### What to produce
Copy out all lines from the entries below in which "none" occurs.

** Opening Exercise input block **

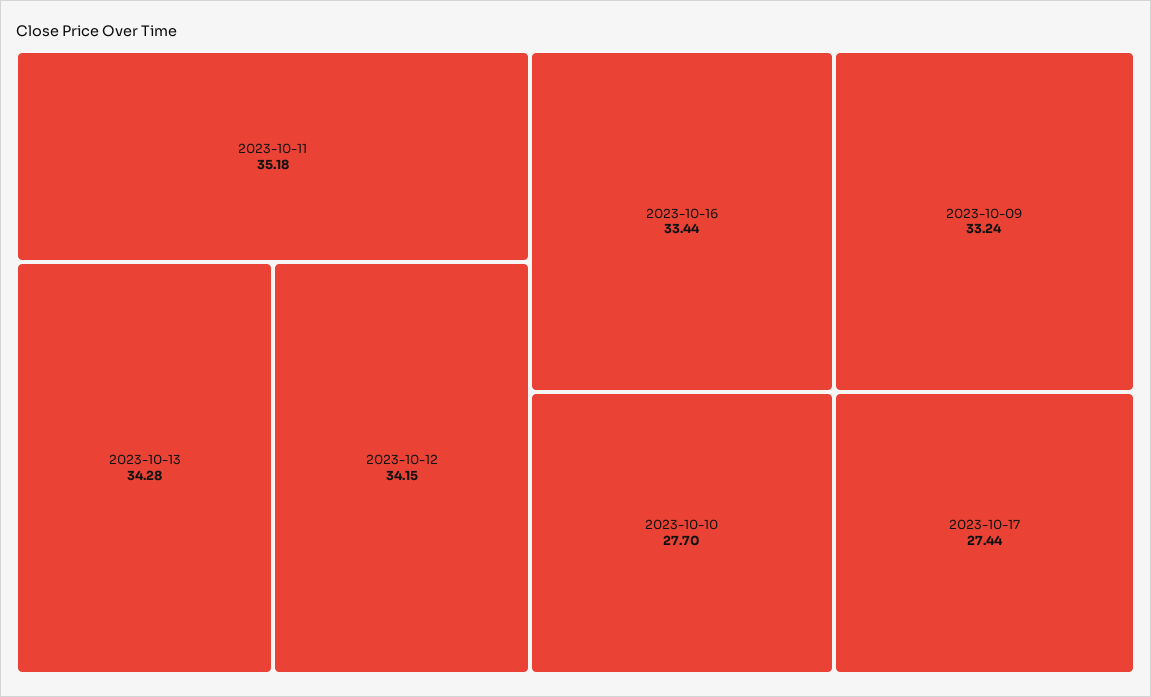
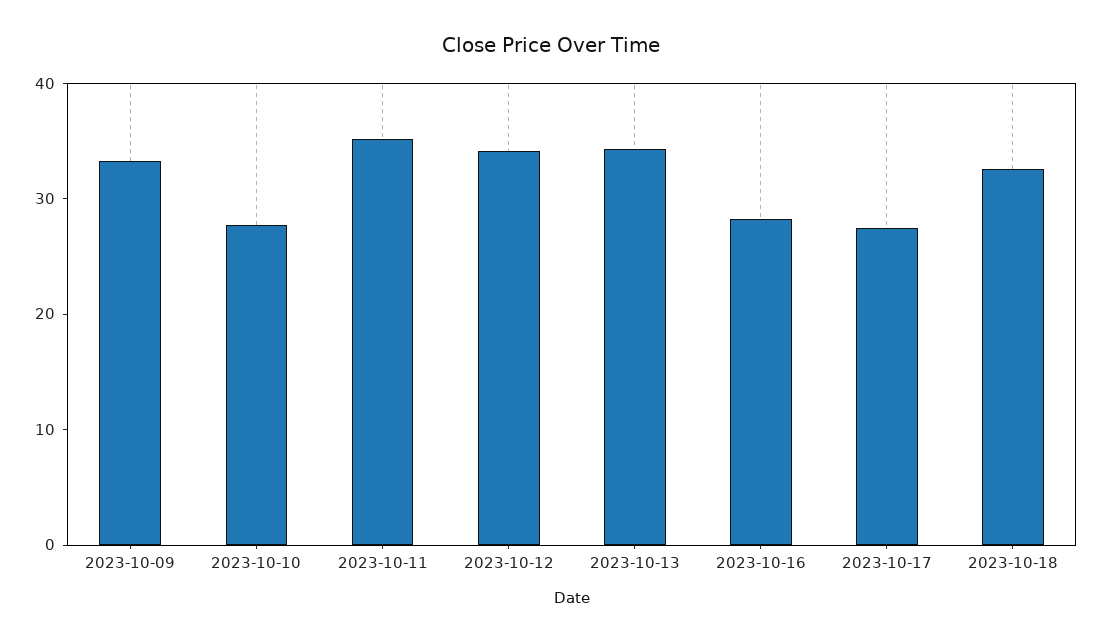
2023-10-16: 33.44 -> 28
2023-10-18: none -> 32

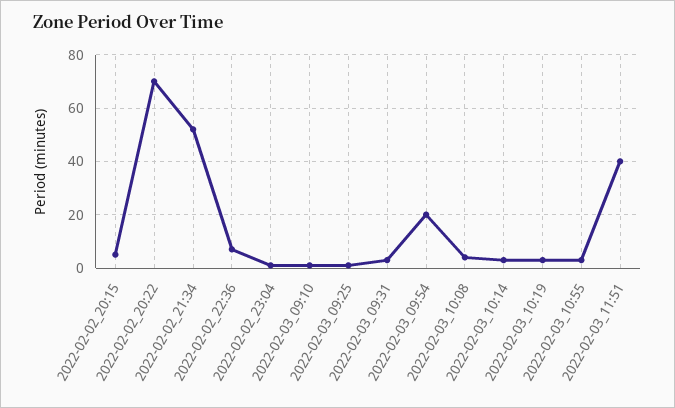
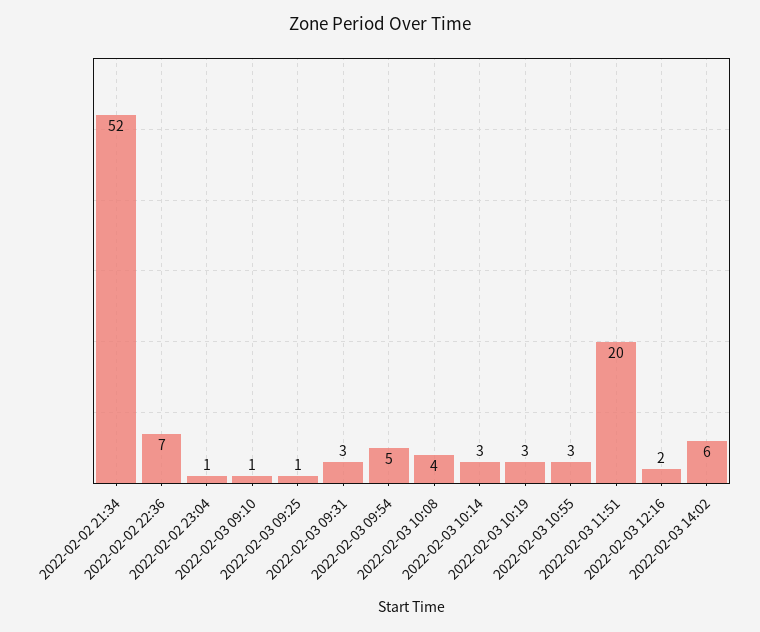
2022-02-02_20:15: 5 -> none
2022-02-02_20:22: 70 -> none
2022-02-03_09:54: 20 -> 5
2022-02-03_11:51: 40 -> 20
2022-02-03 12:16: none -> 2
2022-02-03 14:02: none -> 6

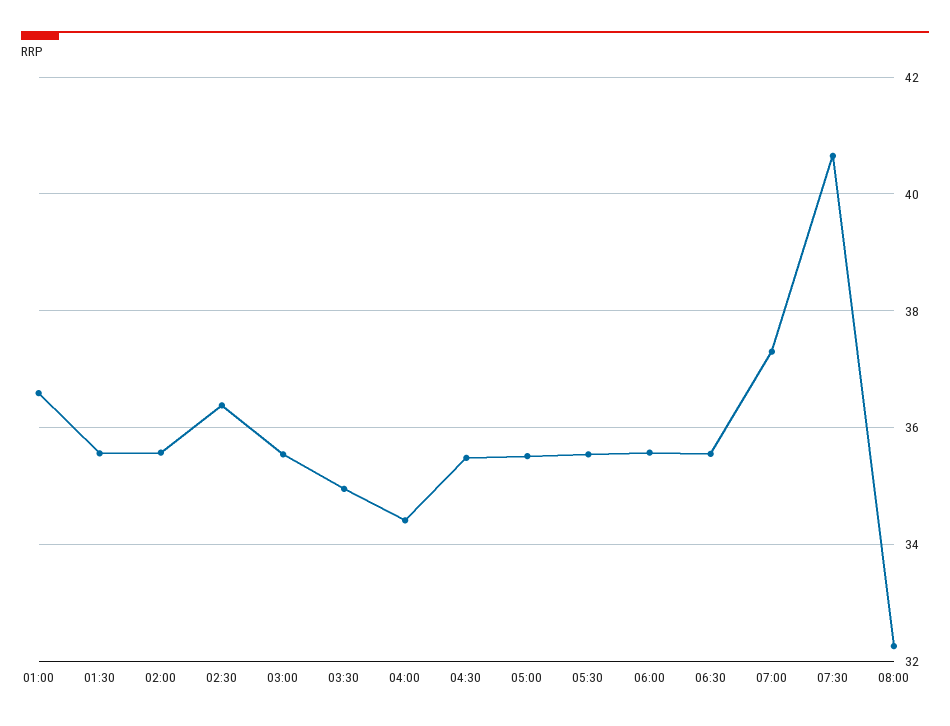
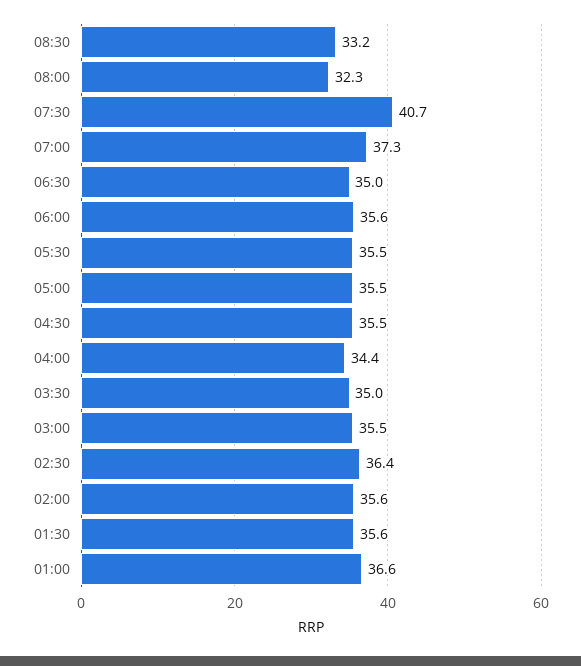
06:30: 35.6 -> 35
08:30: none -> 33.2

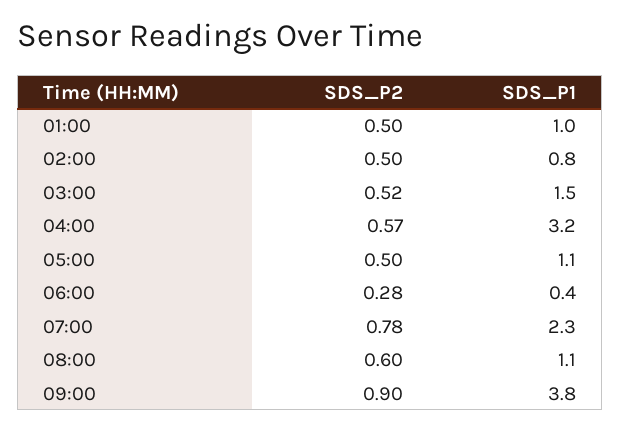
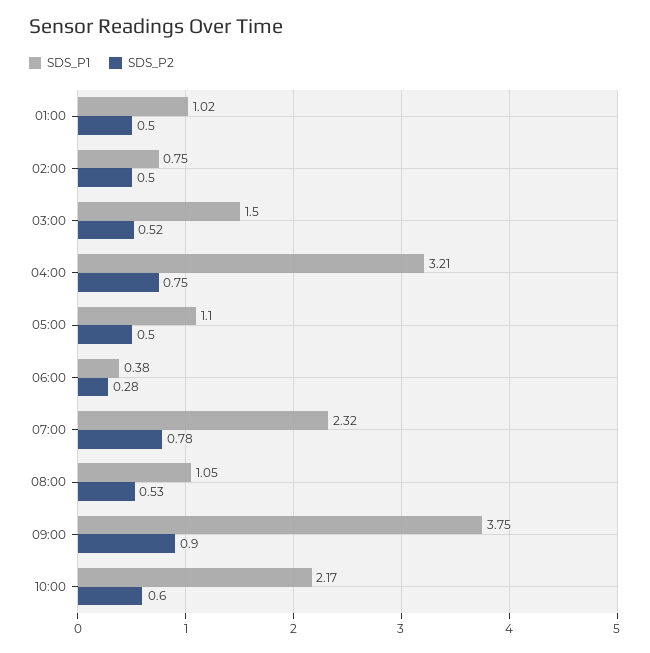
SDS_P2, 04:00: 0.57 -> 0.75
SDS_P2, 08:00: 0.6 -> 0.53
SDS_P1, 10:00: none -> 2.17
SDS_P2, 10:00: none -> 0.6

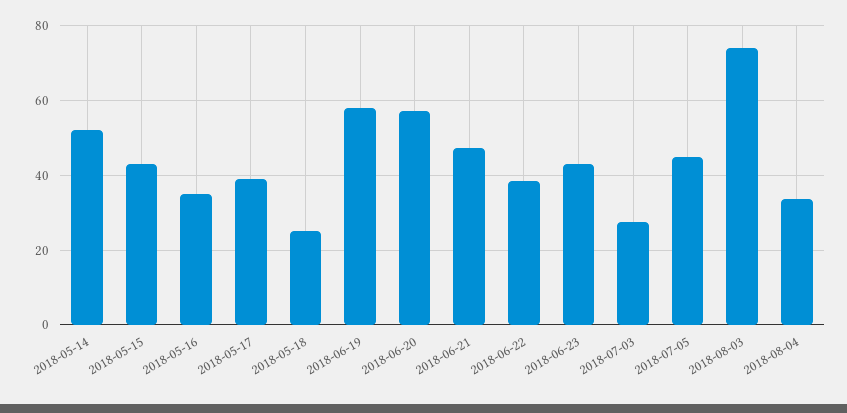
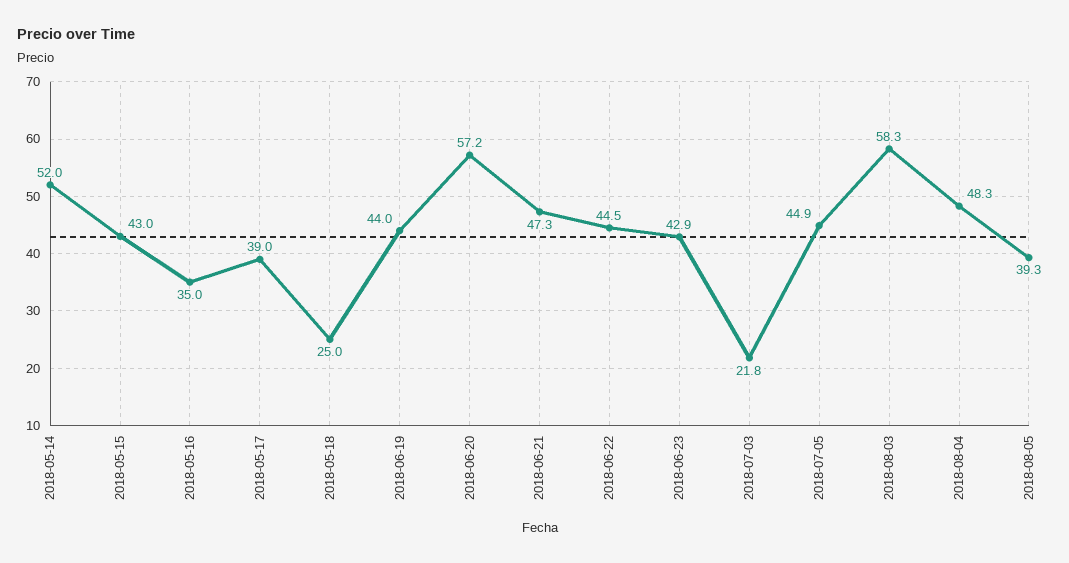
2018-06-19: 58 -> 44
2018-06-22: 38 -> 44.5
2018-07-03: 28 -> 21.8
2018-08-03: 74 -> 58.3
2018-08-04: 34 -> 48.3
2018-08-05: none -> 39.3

** Closing Exercise input block **

### Response area
2023-10-18: none -> 32
2022-02-02_20:15: 5 -> none
2022-02-02_20:22: 70 -> none
2022-02-03 12:16: none -> 2
2022-02-03 14:02: none -> 6
08:30: none -> 33.2
SDS_P1, 10:00: none -> 2.17
SDS_P2, 10:00: none -> 0.6
2018-08-05: none -> 39.3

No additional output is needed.